WHAT THE EXERCISE ASKS = Repeat, word for word, all the data that follows, and exclude the pictures.

[Start of section]

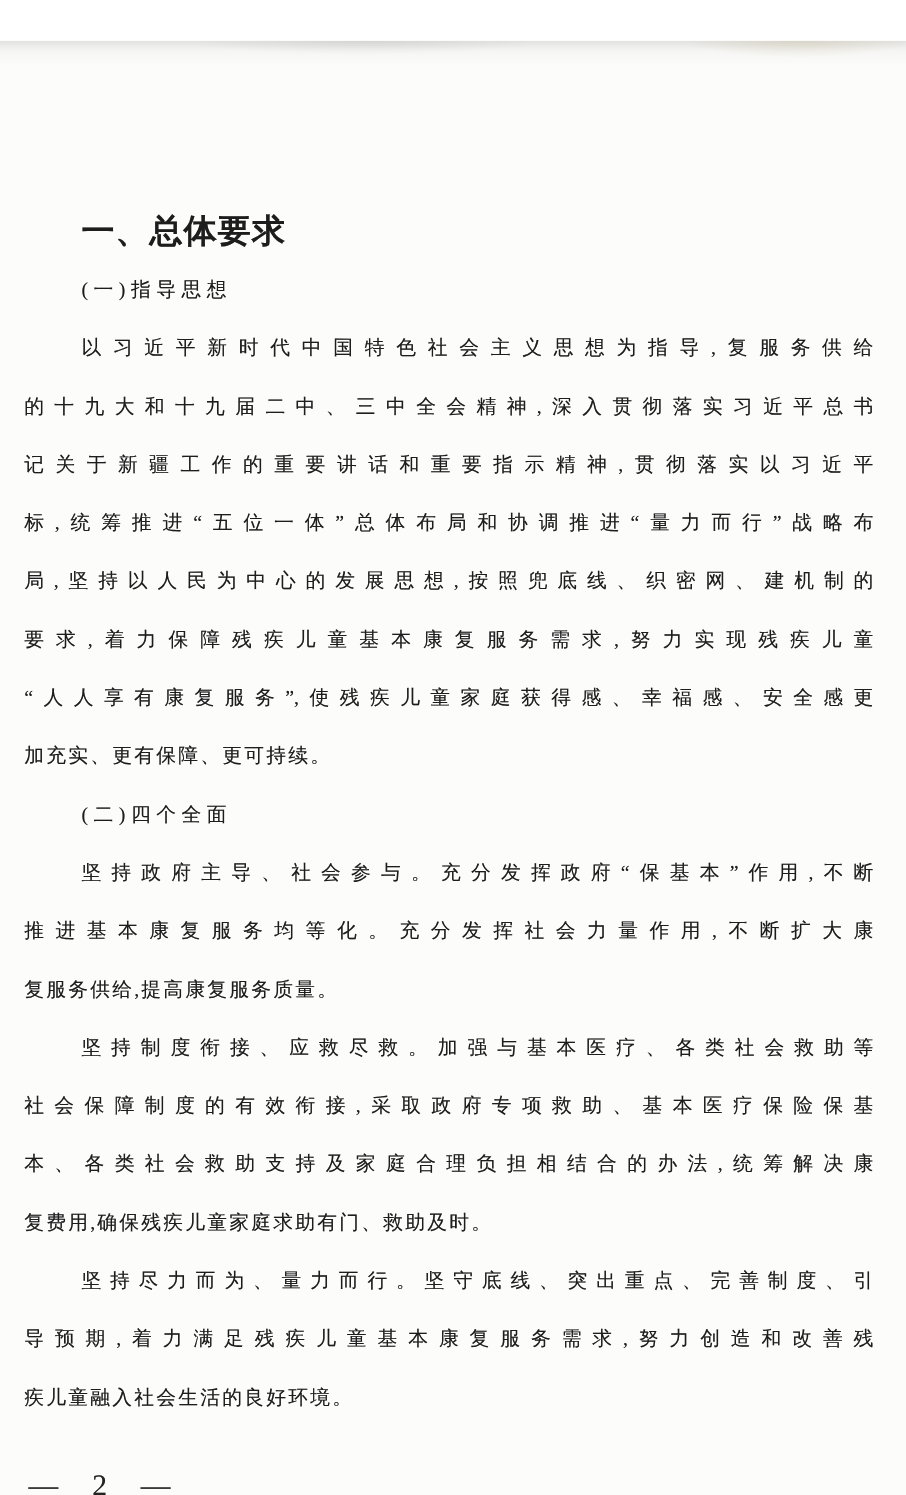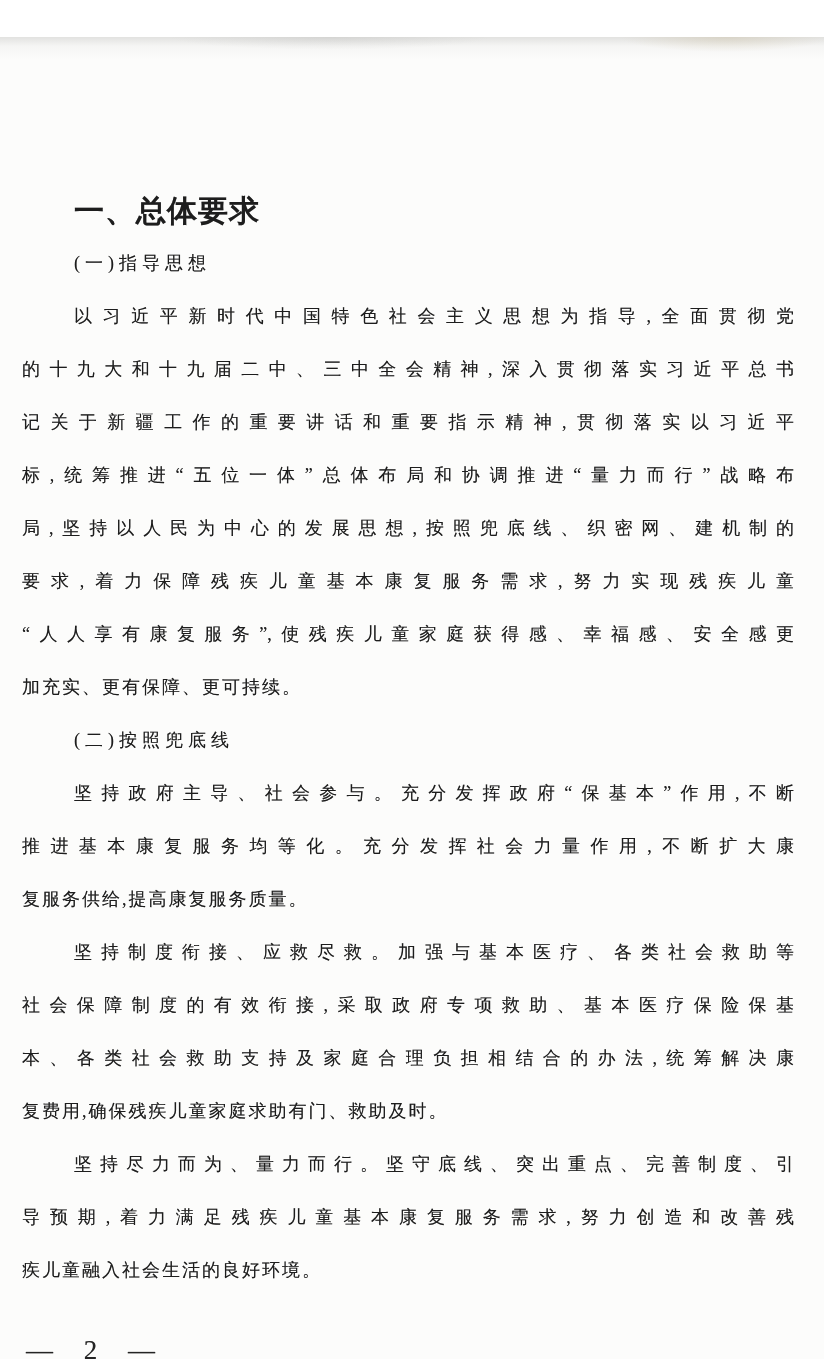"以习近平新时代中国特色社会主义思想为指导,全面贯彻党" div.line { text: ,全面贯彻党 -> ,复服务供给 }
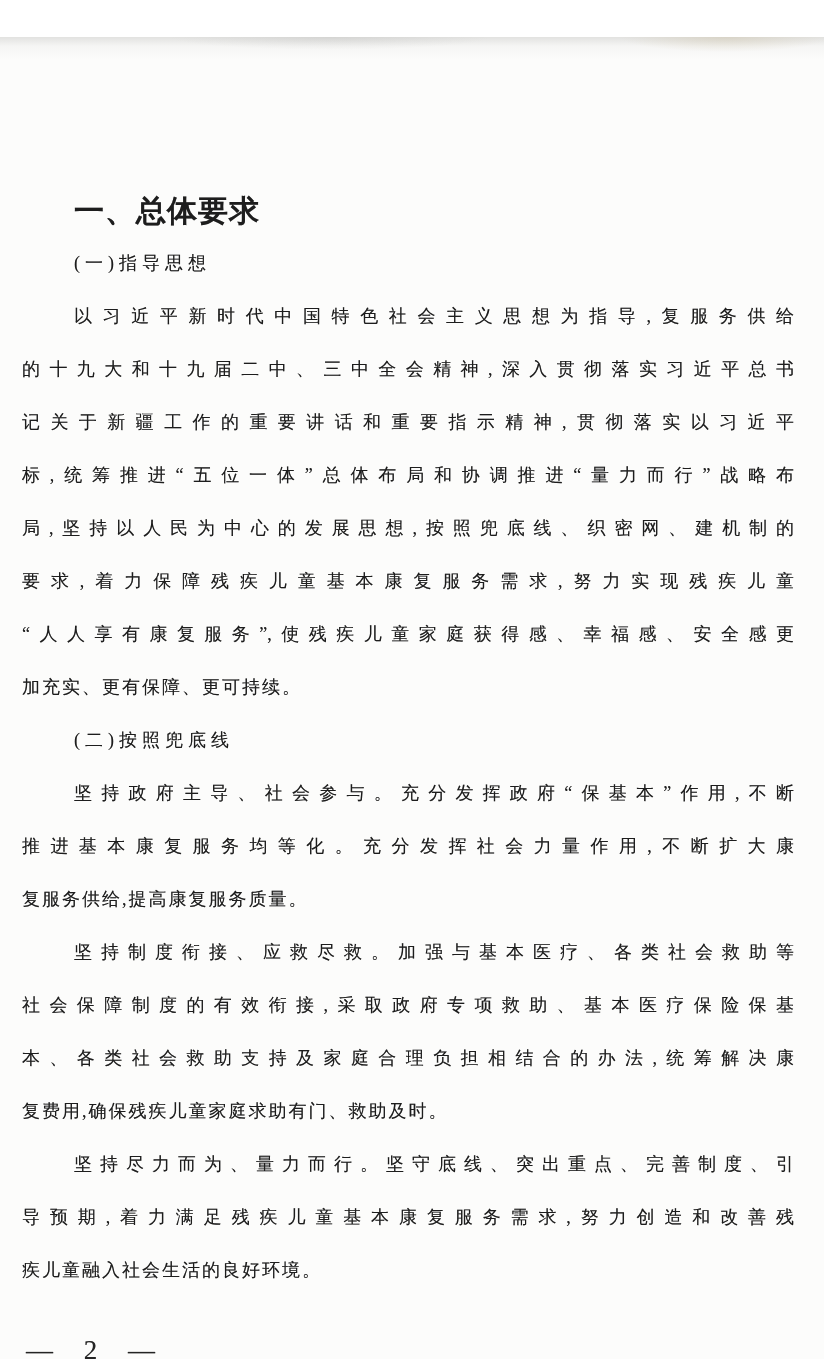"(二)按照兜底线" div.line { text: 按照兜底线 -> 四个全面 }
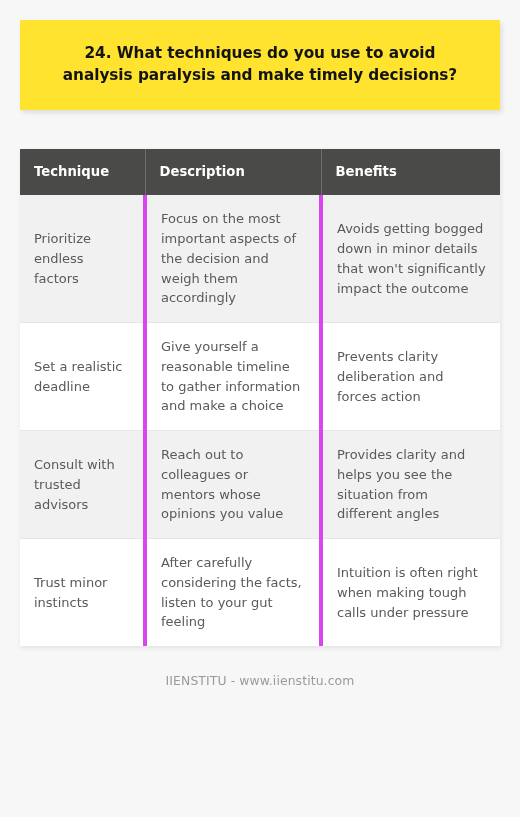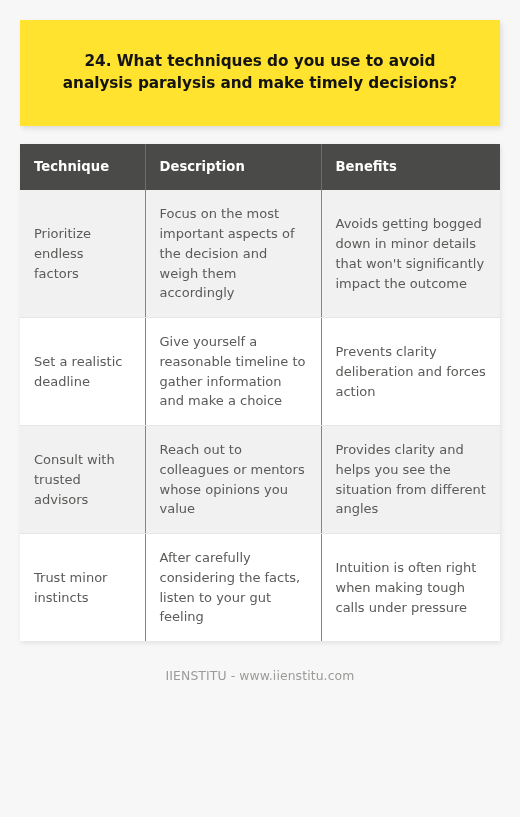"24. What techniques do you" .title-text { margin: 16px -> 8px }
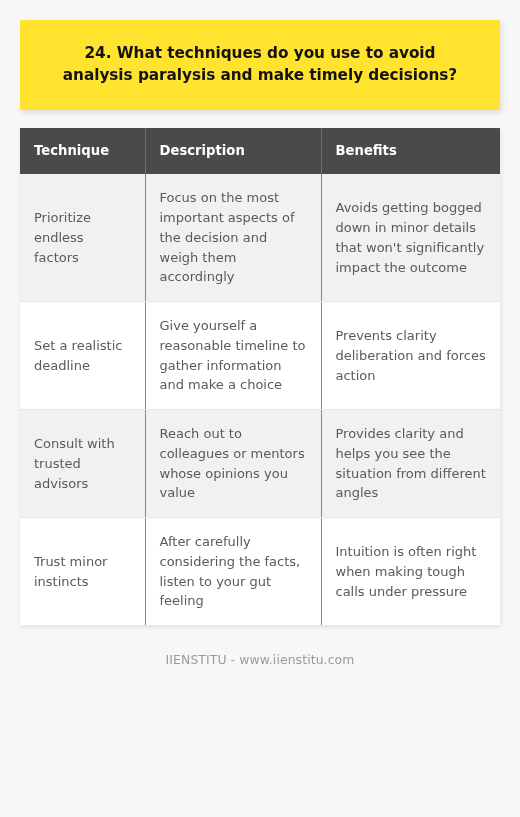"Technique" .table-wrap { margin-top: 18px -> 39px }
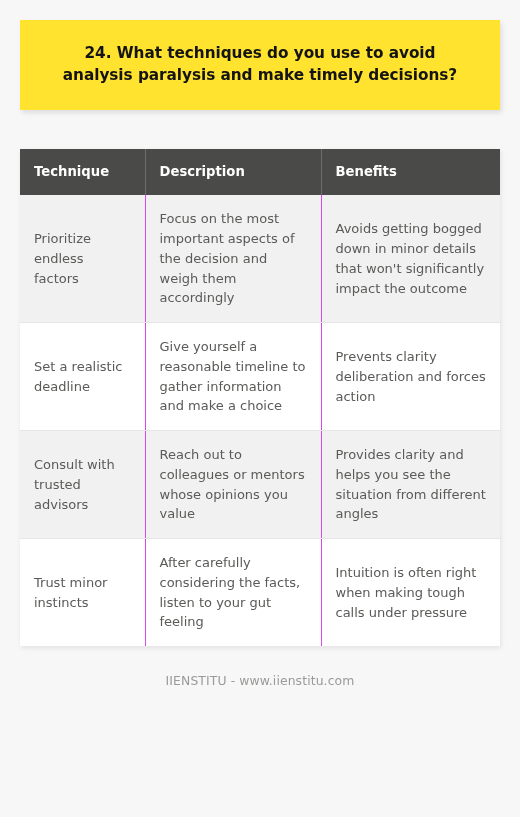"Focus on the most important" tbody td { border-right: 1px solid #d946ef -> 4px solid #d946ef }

[End of section]

ANSWER FOR THE TASK =
"以习近平新时代中国特色社会主义思想为指导,全面贯彻党" div.line { text: ,全面贯彻党 -> ,复服务供给 }
"(二)按照兜底线" div.line { text: 按照兜底线 -> 四个全面 }
"24. What techniques do you" .title-text { margin: 16px -> 8px }
"Technique" .table-wrap { margin-top: 18px -> 39px }
"Focus on the most important" tbody td { border-right: 1px solid #d946ef -> 4px solid #d946ef }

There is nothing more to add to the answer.